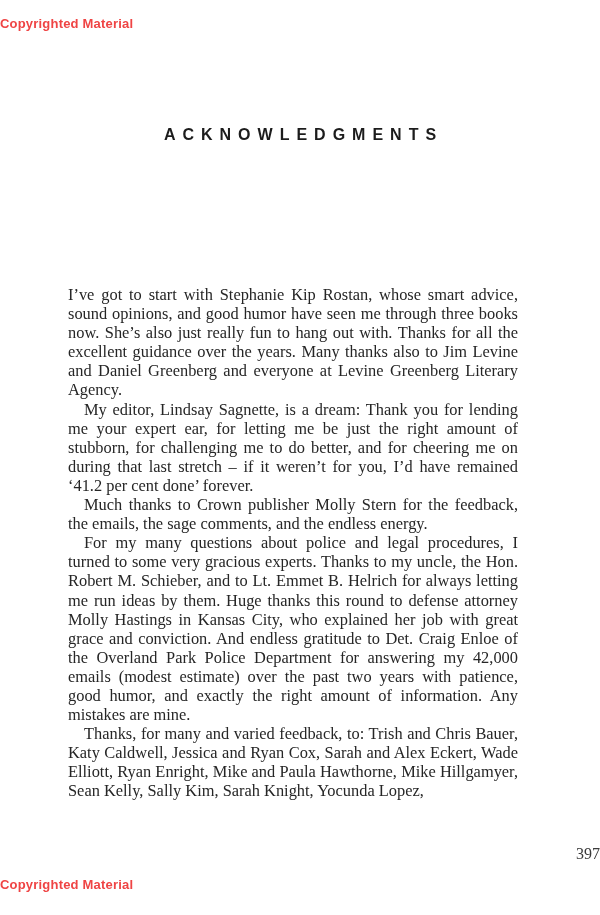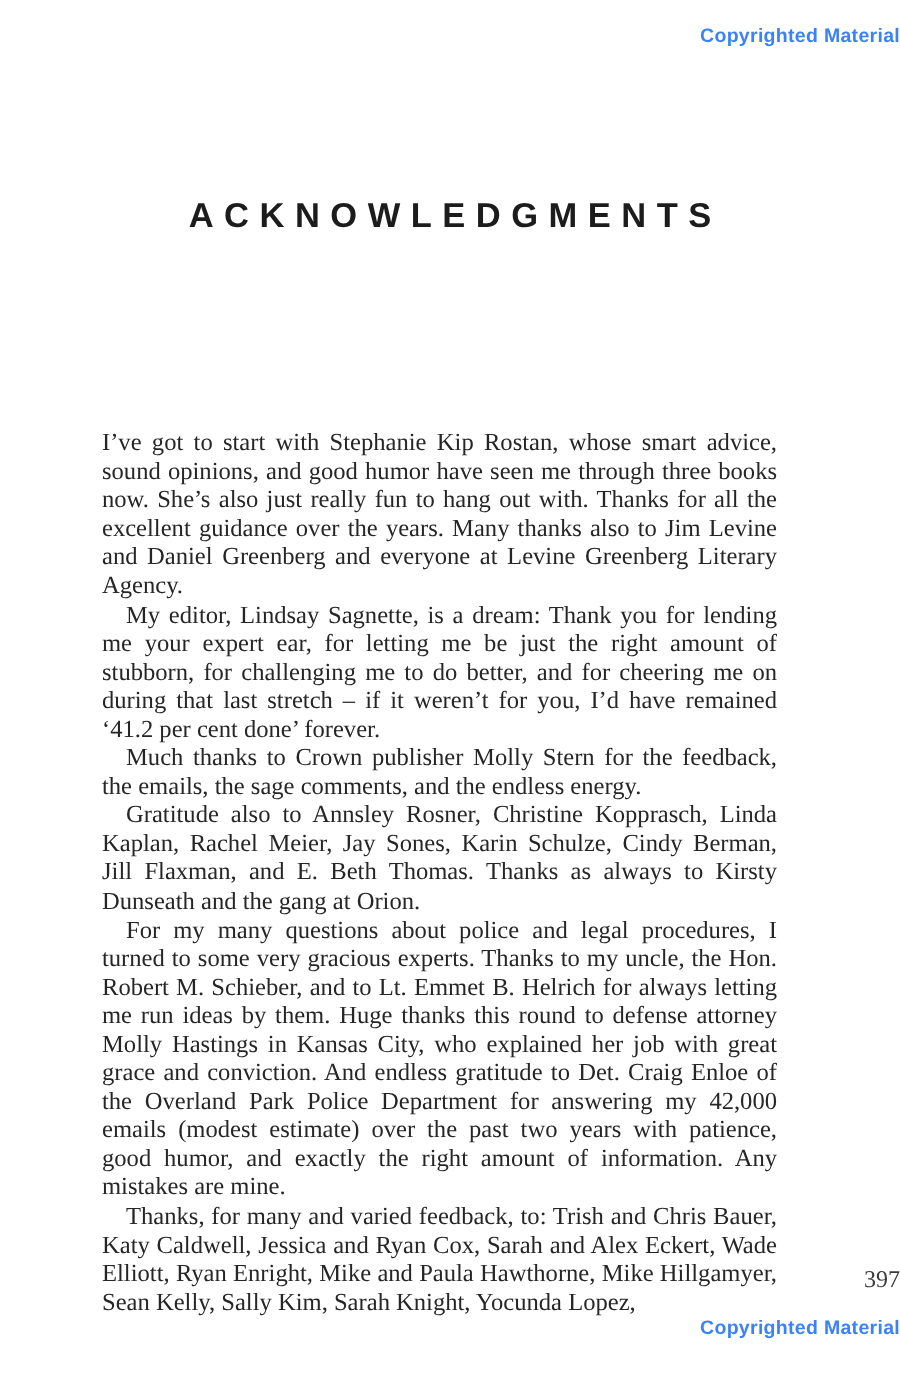--- a/index.html
+++ b/index.html
@@ -19,12 +19,12 @@
       position: absolute;
       left: 0;
       width: 100%;
-      text-align: right;
+      text-align: left;
       font-family: "Liberation Sans", sans-serif;
       font-weight: 700;
       font-size: 13px;
       letter-spacing: 0.2px;
-      color: #3b82f6;
+      color: #ef4444;
     }
     .notice-top { top: 16px; }
     .notice-bottom { top: 877px; }

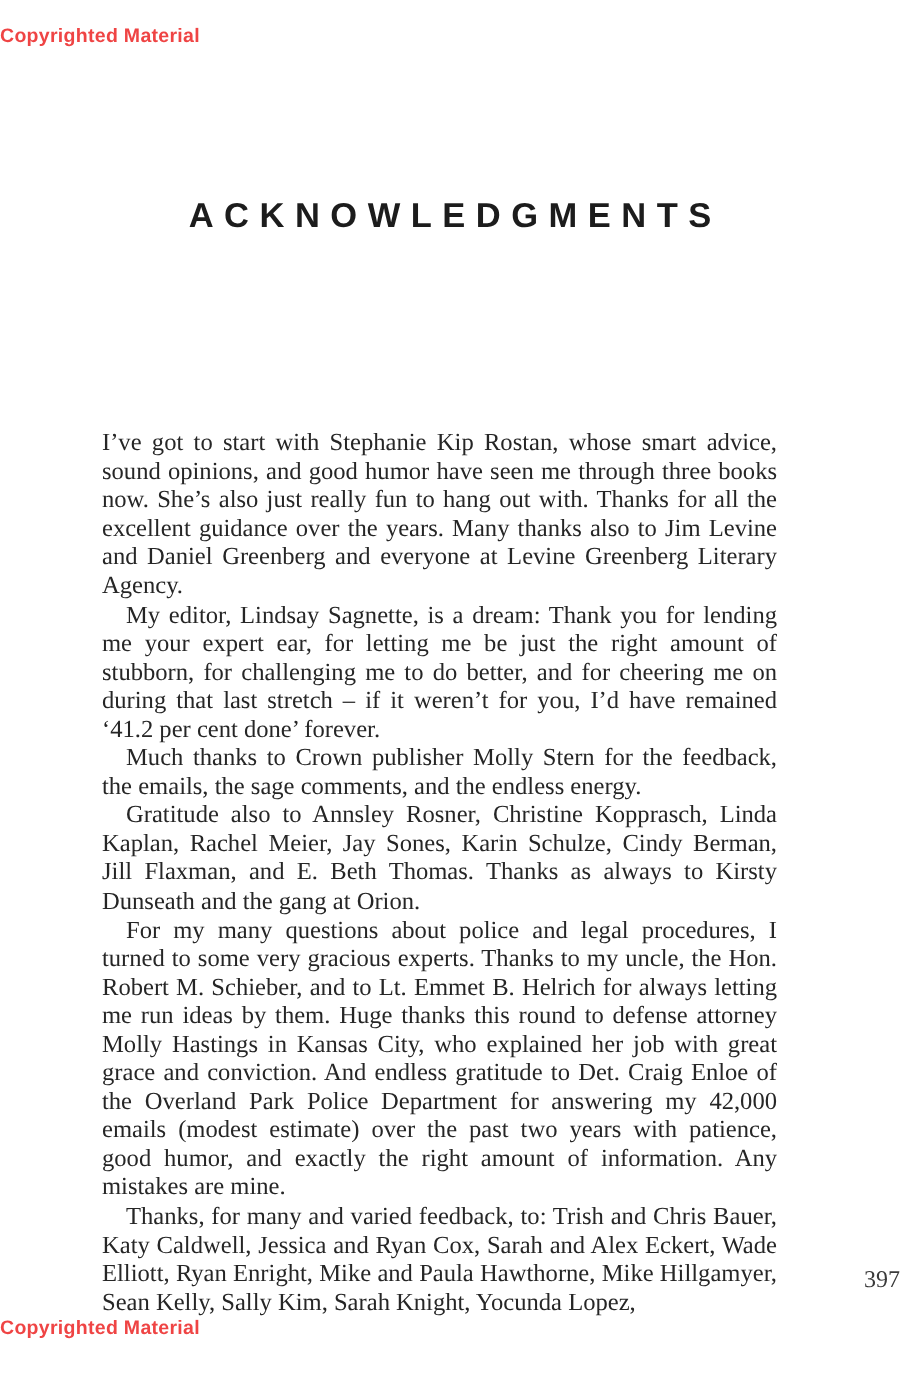--- a/index.html
+++ b/index.html
@@ -36,7 +36,7 @@
       text-align: center;
       font-family: "Liberation Sans", sans-serif;
       font-weight: 700;
-      font-size: 23px;
+      font-size: 16px;
       letter-spacing: 7px;
       color: #1c1c1c;
       text-indent: 7px; 

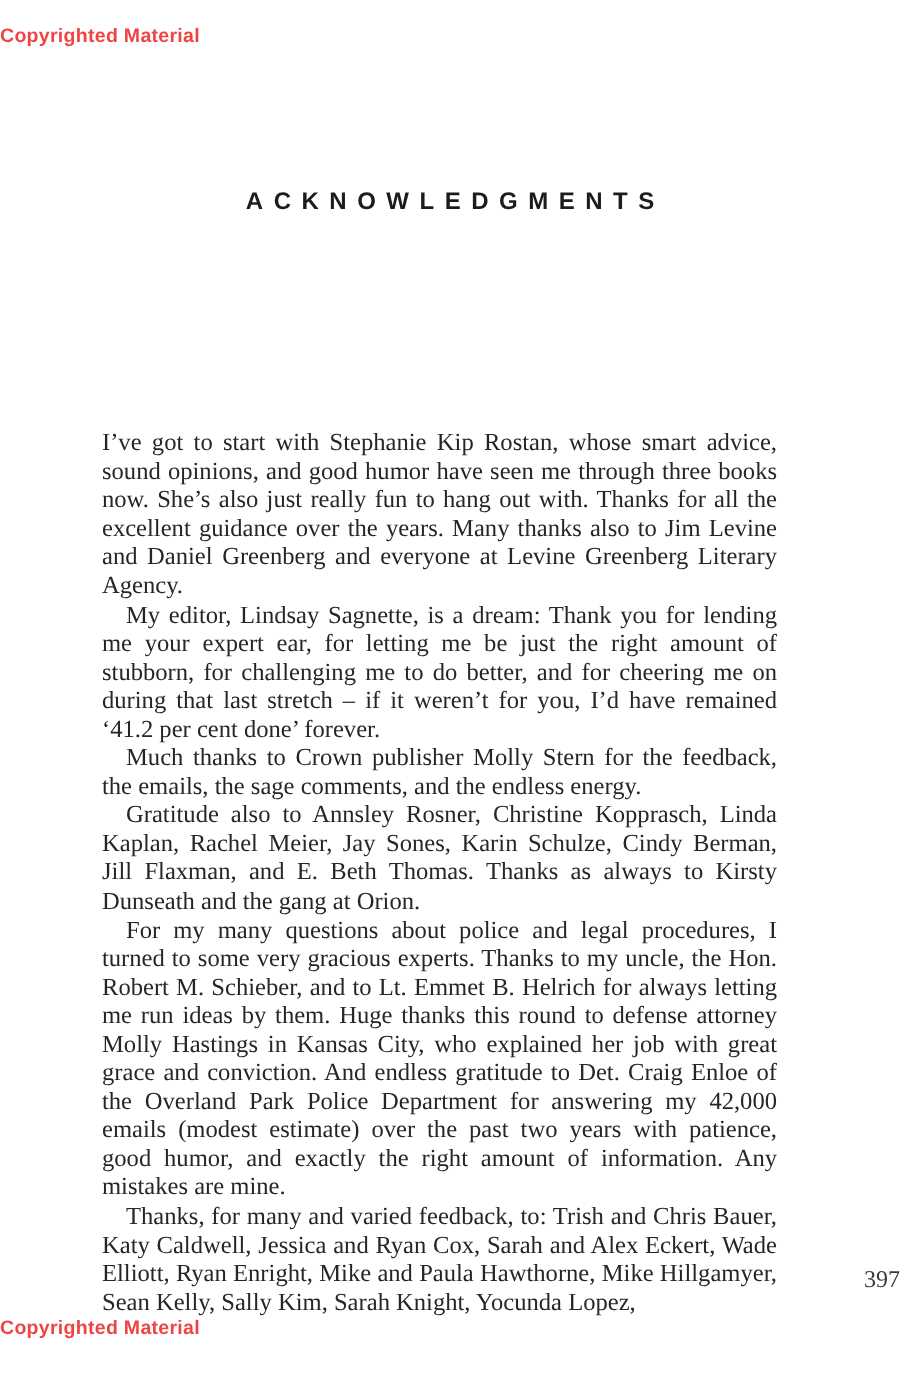--- a/index.html
+++ b/index.html
@@ -86,7 +86,6 @@
     <p>I’ve got to start with Stephanie Kip Rostan, whose smart advice, sound opinions, and good humor have seen me through three books now. She’s also just really fun to hang out with. Thanks for all the excellent guidance over the years. Many thanks also to Jim Levine and Daniel Greenberg and everyone at Levine Greenberg Literary Agency.</p>
     <p class="indent">My editor, Lindsay Sagnette, is a dream: Thank you for lending me your expert ear, for letting me be just the right amount of stubborn, for challenging me to do better, and for cheering me on during that last stretch – if it weren’t for you, I’d have remained ‘41.2 per cent done’ forever.</p>
     <p class="indent">Much thanks to Crown publisher Molly Stern for the feedback, the emails, the sage comments, and the endless energy.</p>
-    <p class="indent">Gratitude also to Annsley Rosner, Christine Kopprasch, Linda Kaplan, Rachel Meier, Jay Sones, Karin Schulze, Cindy Berman, Jill Flaxman, and E. Beth Thomas. Thanks as always to Kirsty Dunseath and the gang at Orion.</p>
     <p class="indent">For my many questions about police and legal procedures, I turned to some very gracious experts. Thanks to my uncle, the Hon. Robert M. Schieber, and to Lt. Emmet B. Helrich for always letting me run ideas by them. Huge thanks this round to defense attorney Molly Hastings in Kansas City, who explained her job with great grace and conviction. And endless gratitude to Det. Craig Enloe of the Overland Park Police Department for answering my 42,000 emails (modest estimate) over the past two years with patience, good humor, and exactly the right amount of information. Any mistakes are mine.</p>
     <p class="indent">Thanks, for many and varied feedback, to: Trish and Chris Bauer, Katy Caldwell, Jessica and Ryan Cox, Sarah and Alex Eckert, Wade Elliott, Ryan Enright, Mike and Paula Hawthorne, Mike Hillgamyer, Sean Kelly, Sally Kim, Sarah Knight, Yocunda Lopez,</p>
   </div>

_ _ _ _ _

→ **Requirement**: How many lines in the entries above include the string "amount"? Give only the number.

→ **Output of the task**: 2